(Before-and-after page screenshots)
BEGIN
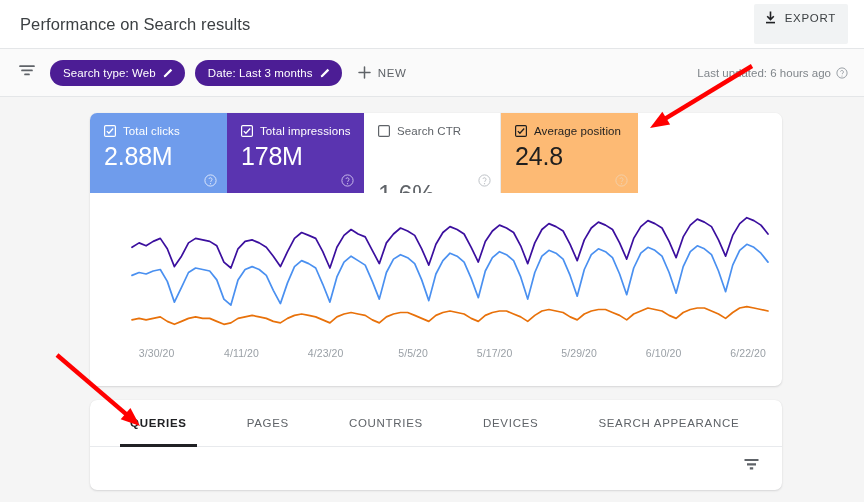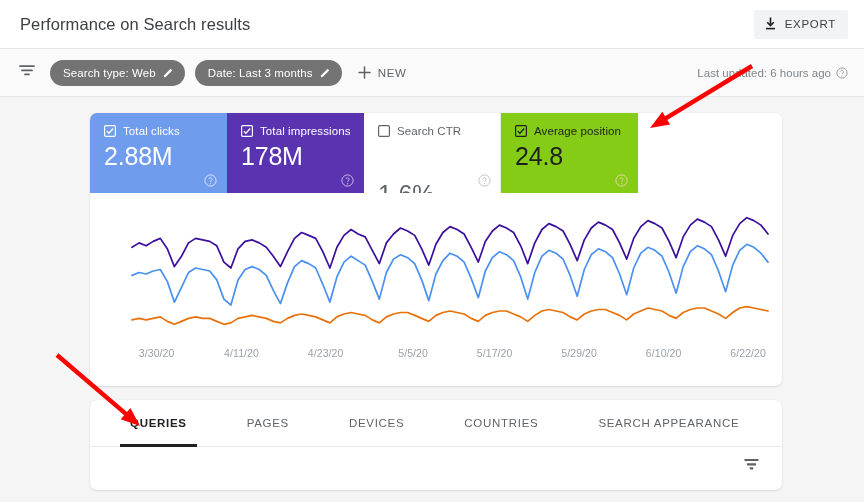--- a/index.html
+++ b/index.html
@@ -33,7 +33,7 @@
     background: #f1f3f4;
     border: none;
     border-radius: 2px;
-    padding: 7px 12px 8px 10px;
+    padding: 7px 12px 19px 10px;
     cursor: pointer;
     font-family: inherit;
   }

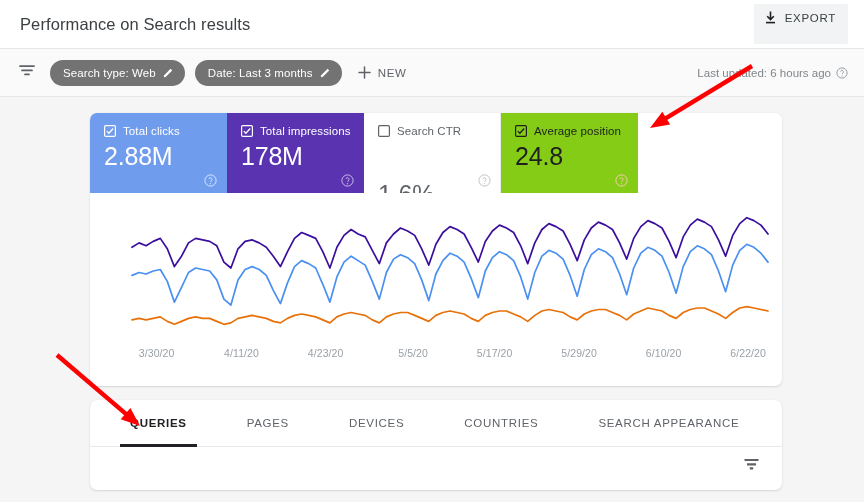--- a/index.html
+++ b/index.html
@@ -58,7 +58,7 @@
   .funnel-icon { width: 18px; height: 18px; margin-right: 4px; cursor: pointer; }
   .chip {
     display: flex; align-items: center; gap: 7px;
-    background: #737373;
+    background: #4c1d95;
     color: #ffffff;
     border-radius: 14px;
     height: 26px;

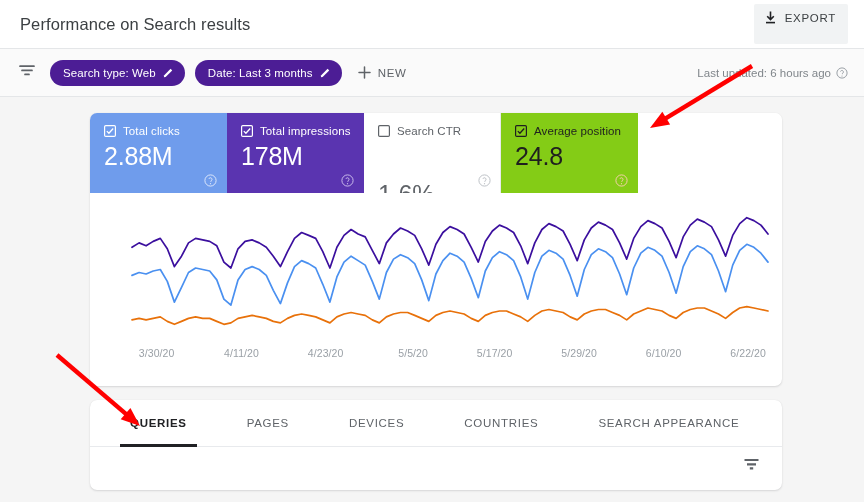--- a/index.html
+++ b/index.html
@@ -112,7 +112,7 @@
   .card.clicks      { background: #6f9cec; }
   .card.impressions { background: #5a34b0; }
   .card.ctr         { background: #ffffff; border-right: 1px solid #e8eaed; }
-  .card.position    { background: #84cc16; }
+  .card.position    { background: #fdba74; }
   .card-head { display: flex; align-items: center; gap: 7px; }
   .cb { width: 12px; height: 12px; flex: none; display:block; }
   .card-label { font-size: 11.5px; letter-spacing: .1px; }

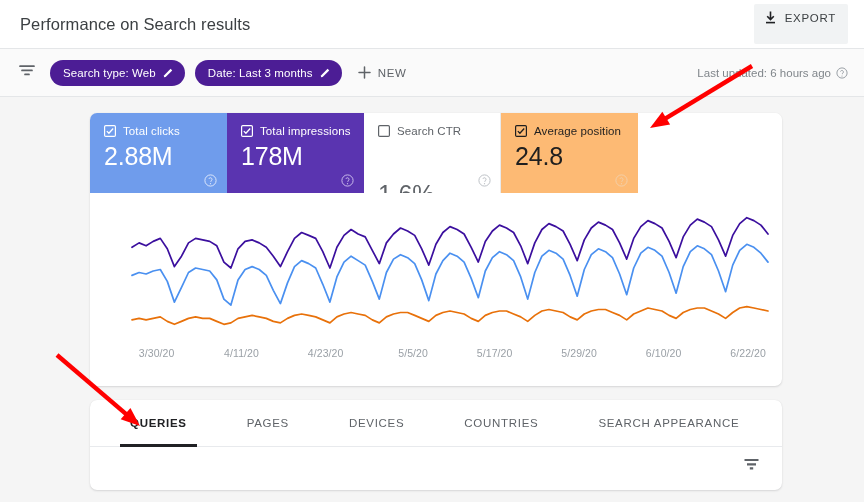--- a/index.html
+++ b/index.html
@@ -362,8 +362,8 @@
     <div class="tabs" id="tabs">
         <div class="tab active">QUERIES</div>
         <div class="tab">PAGES</div>
+        <div class="tab">COUNTRIES</div>
         <div class="tab">DEVICES</div>
-        <div class="tab">COUNTRIES</div>
         <div class="tab">SEARCH APPEARANCE</div>
       </div>
     <div class="table-toolbar">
END
> [YOUR TASK]: Every line from the one holding "height: 26px;" through the final line of the data above is to be reproduced exactly, both ends included, with the pictures left out.

> [EXERCISE RESULT]:
     height: 26px;

--- a/index.html
+++ b/index.html
@@ -112,7 +112,7 @@
   .card.clicks      { background: #6f9cec; }
   .card.impressions { background: #5a34b0; }
   .card.ctr         { background: #ffffff; border-right: 1px solid #e8eaed; }
-  .card.position    { background: #84cc16; }
+  .card.position    { background: #fdba74; }
   .card-head { display: flex; align-items: center; gap: 7px; }
   .cb { width: 12px; height: 12px; flex: none; display:block; }
   .card-label { font-size: 11.5px; letter-spacing: .1px; }

--- a/index.html
+++ b/index.html
@@ -362,8 +362,8 @@
     <div class="tabs" id="tabs">
         <div class="tab active">QUERIES</div>
         <div class="tab">PAGES</div>
+        <div class="tab">COUNTRIES</div>
         <div class="tab">DEVICES</div>
-        <div class="tab">COUNTRIES</div>
         <div class="tab">SEARCH APPEARANCE</div>
       </div>
     <div class="table-toolbar">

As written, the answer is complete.